A few things:
- Since KAVA Rise rewards are based on a monthly assessment, doesn’t that mean that the multisig won’t have any liquid staked KAVA tokens (unless it is planning to swap them for KAVA tokens) to use as external incentives to match the OSMO it will be loading as external incentives for the first month of KAVA Rise and this matching program is really going to be loading external incentives to these pools after the first month of the KAVA RISE program? Or is someone or some group providing an advance/loan to the multisig so that it can upload the liquid staked KAVA/KAVA and OSMO external liquidity incentives sooner and which the multisig will be repaying as the liquid staked KAVA/KAVA rewards received come in?
- If liquid staked KAVA is the token that the multisig will be receiving and using to provide external incentives to the pools that it has defined, why are we using OSMO instead of a OSMO LST? KAVA seems to have the right idea here as the KAVA LST is available only on KAVA and not on any large CEXs.
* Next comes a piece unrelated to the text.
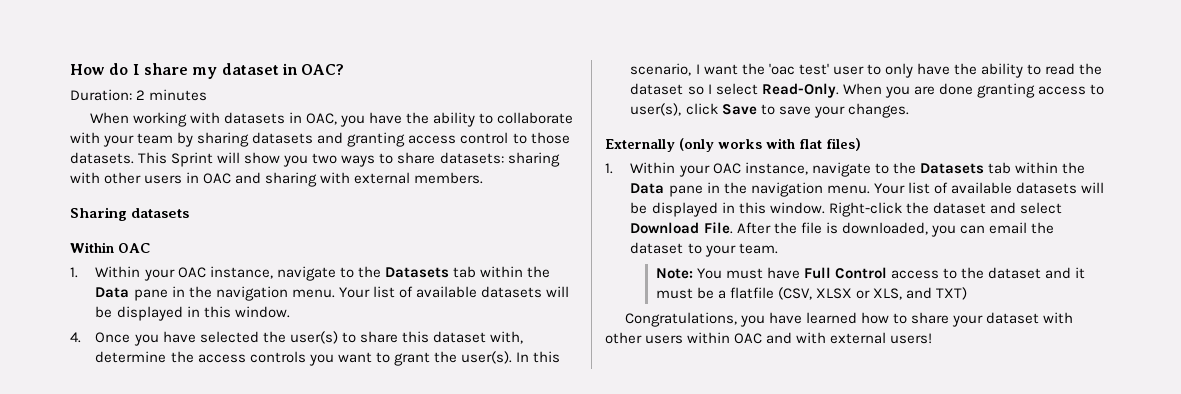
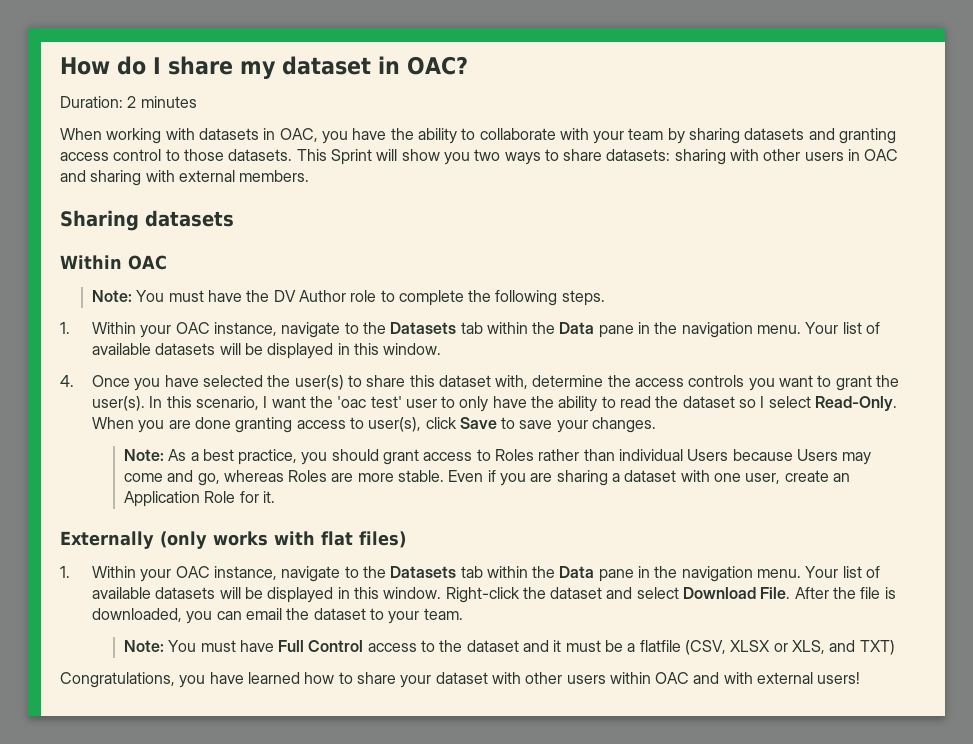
(150, 248) none -> [91,290,605,306] // Note: You must have the DV Author role to complete the following steps.
(909, 110) none -> [123,449,872,465] [123,470,850,486] [123,491,275,507] // Note: As a best practice, you should grant access to Roles rather than individual Users because Users may come and go, whereas Roles are more stable. Even if you are sharing a dataset with one user, create an Application Role for it.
This limits where KAVA Rise reward earners can use their rewards and allow KAVA to recapture some of the value that the KAVA token looses when reward earners swap/sell their rewards.
Using OSMO LSTs (stOSMO shouldn’t be the only OSMO LST used, qOSMO should be used to some extent as well, competition is healthy for the market) would allow Osmosis to recapture some of the value that the OSMO token looses when liquidity providers swap/sell their rewards.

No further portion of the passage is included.